__YOUR OBJECTIVE__. All lines holding the string "sense" should be copied from the data below.

__DATA TO PROCESS__.
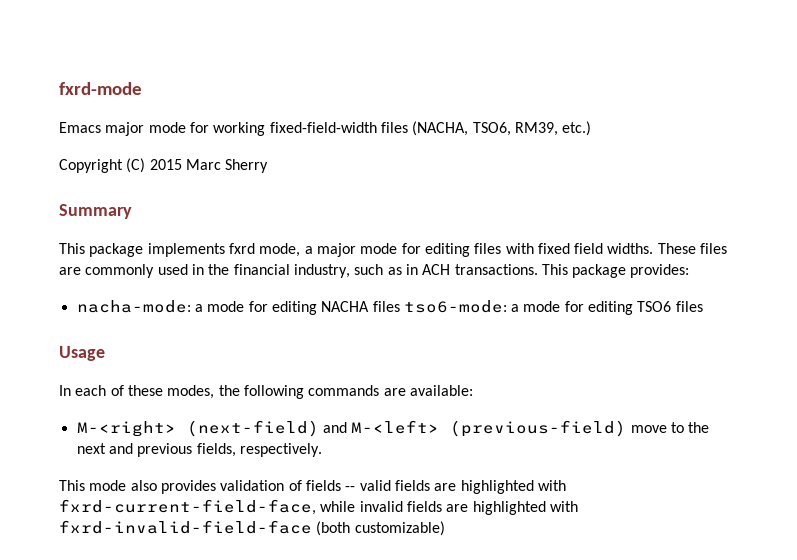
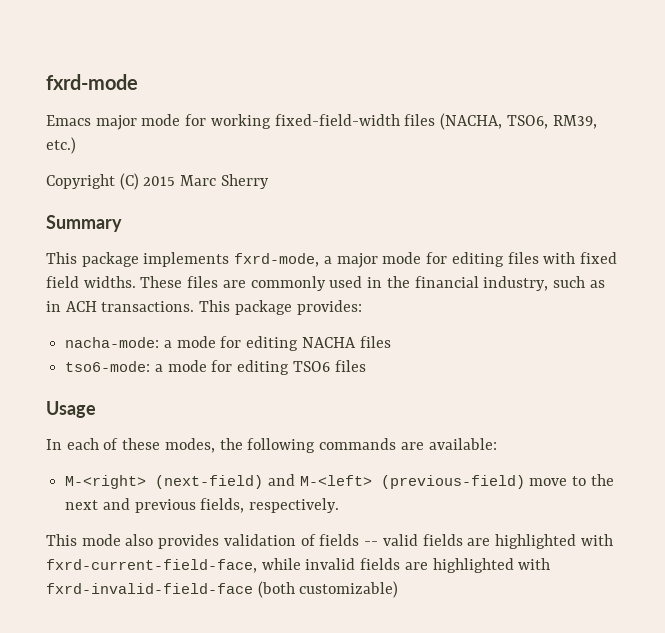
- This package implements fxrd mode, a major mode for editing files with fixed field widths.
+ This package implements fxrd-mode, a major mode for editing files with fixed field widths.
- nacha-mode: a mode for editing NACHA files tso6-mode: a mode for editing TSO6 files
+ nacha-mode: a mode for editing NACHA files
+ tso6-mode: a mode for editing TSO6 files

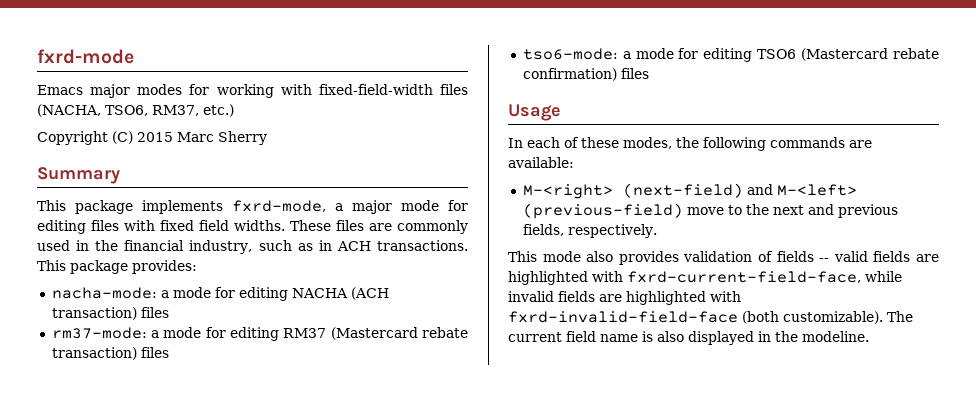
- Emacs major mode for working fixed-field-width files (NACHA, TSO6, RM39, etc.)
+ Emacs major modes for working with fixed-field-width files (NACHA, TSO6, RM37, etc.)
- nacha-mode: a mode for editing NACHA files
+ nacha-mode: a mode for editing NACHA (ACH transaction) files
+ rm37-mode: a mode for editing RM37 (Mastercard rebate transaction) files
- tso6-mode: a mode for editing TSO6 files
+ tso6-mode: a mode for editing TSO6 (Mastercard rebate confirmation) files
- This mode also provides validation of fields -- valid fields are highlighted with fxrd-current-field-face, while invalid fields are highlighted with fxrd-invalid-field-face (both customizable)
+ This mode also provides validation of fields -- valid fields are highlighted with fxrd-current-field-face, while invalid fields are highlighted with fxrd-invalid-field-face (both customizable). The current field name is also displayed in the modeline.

...

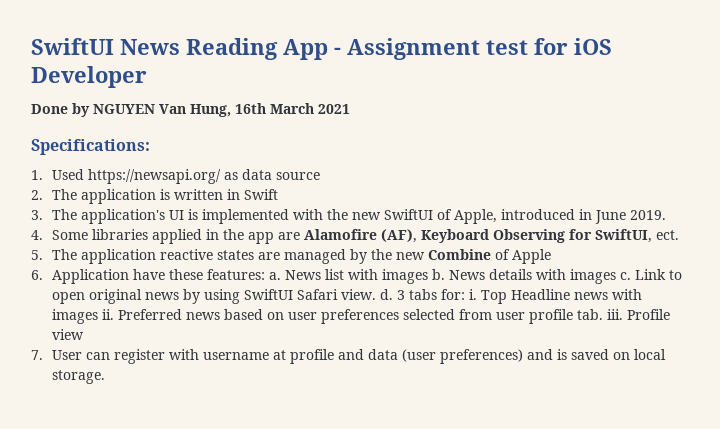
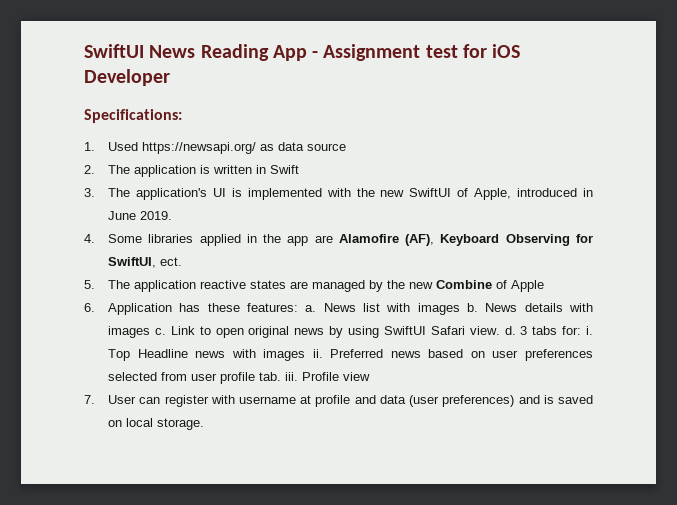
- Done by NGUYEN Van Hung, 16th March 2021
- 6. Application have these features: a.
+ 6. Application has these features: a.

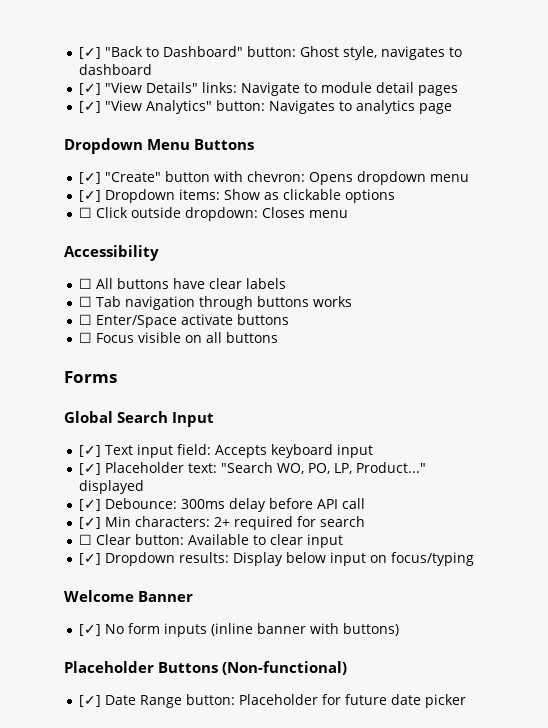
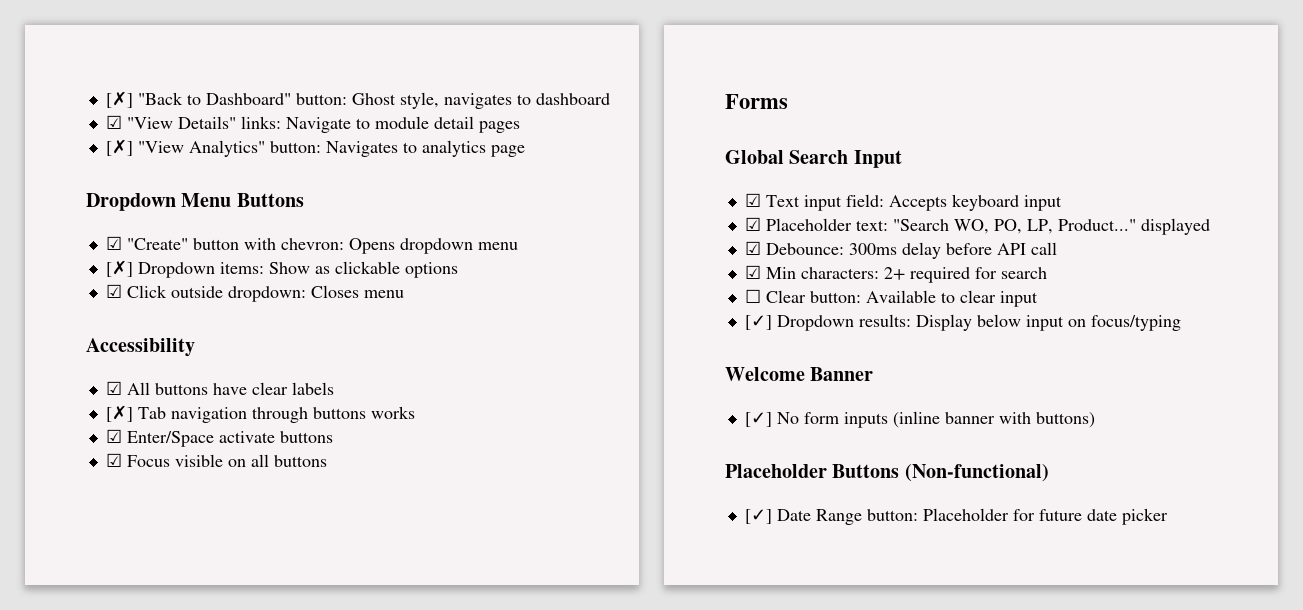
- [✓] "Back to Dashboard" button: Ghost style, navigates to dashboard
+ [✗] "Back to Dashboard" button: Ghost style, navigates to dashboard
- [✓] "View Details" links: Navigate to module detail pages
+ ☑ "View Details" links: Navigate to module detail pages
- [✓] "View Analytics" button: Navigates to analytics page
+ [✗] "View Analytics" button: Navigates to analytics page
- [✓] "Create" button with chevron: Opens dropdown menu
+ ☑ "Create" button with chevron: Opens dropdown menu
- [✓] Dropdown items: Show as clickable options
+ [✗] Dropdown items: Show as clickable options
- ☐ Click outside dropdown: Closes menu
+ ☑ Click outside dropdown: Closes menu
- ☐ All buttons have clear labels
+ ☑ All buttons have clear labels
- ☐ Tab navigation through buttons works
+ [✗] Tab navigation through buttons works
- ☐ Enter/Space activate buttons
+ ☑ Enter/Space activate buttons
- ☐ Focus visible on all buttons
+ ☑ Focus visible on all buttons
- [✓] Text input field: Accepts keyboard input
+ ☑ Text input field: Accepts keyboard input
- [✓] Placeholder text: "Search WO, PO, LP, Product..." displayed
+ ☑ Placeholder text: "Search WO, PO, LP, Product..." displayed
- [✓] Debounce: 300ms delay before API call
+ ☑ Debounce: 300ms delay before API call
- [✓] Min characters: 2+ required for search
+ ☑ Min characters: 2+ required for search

* * *

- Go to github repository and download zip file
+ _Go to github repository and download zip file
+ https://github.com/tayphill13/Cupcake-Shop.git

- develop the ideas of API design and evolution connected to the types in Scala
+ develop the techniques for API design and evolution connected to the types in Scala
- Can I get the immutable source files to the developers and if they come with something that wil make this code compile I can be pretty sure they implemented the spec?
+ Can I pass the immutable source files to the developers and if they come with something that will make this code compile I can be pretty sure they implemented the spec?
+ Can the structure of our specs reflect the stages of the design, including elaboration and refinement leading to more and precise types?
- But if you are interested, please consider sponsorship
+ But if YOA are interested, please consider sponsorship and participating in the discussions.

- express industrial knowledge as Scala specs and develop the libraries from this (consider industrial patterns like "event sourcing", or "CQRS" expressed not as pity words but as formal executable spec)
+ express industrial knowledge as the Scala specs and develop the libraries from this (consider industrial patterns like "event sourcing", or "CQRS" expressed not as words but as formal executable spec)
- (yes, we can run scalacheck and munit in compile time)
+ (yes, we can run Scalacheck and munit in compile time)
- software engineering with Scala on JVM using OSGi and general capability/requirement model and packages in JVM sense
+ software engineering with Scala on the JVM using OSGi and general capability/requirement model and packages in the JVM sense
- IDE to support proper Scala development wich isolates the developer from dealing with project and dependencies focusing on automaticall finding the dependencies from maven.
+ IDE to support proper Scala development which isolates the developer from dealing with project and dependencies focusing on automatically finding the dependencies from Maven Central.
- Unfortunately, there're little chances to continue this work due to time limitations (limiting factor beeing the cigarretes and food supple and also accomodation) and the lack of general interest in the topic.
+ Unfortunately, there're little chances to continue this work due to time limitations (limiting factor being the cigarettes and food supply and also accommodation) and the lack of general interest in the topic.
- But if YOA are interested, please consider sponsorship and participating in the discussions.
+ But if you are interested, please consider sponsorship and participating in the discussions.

__WRITTEN ANSWER__.
- software engineering with Scala on JVM using OSGi and general capability/requirement model and packages in JVM sense
+ software engineering with Scala on the JVM using OSGi and general capability/requirement model and packages in the JVM sense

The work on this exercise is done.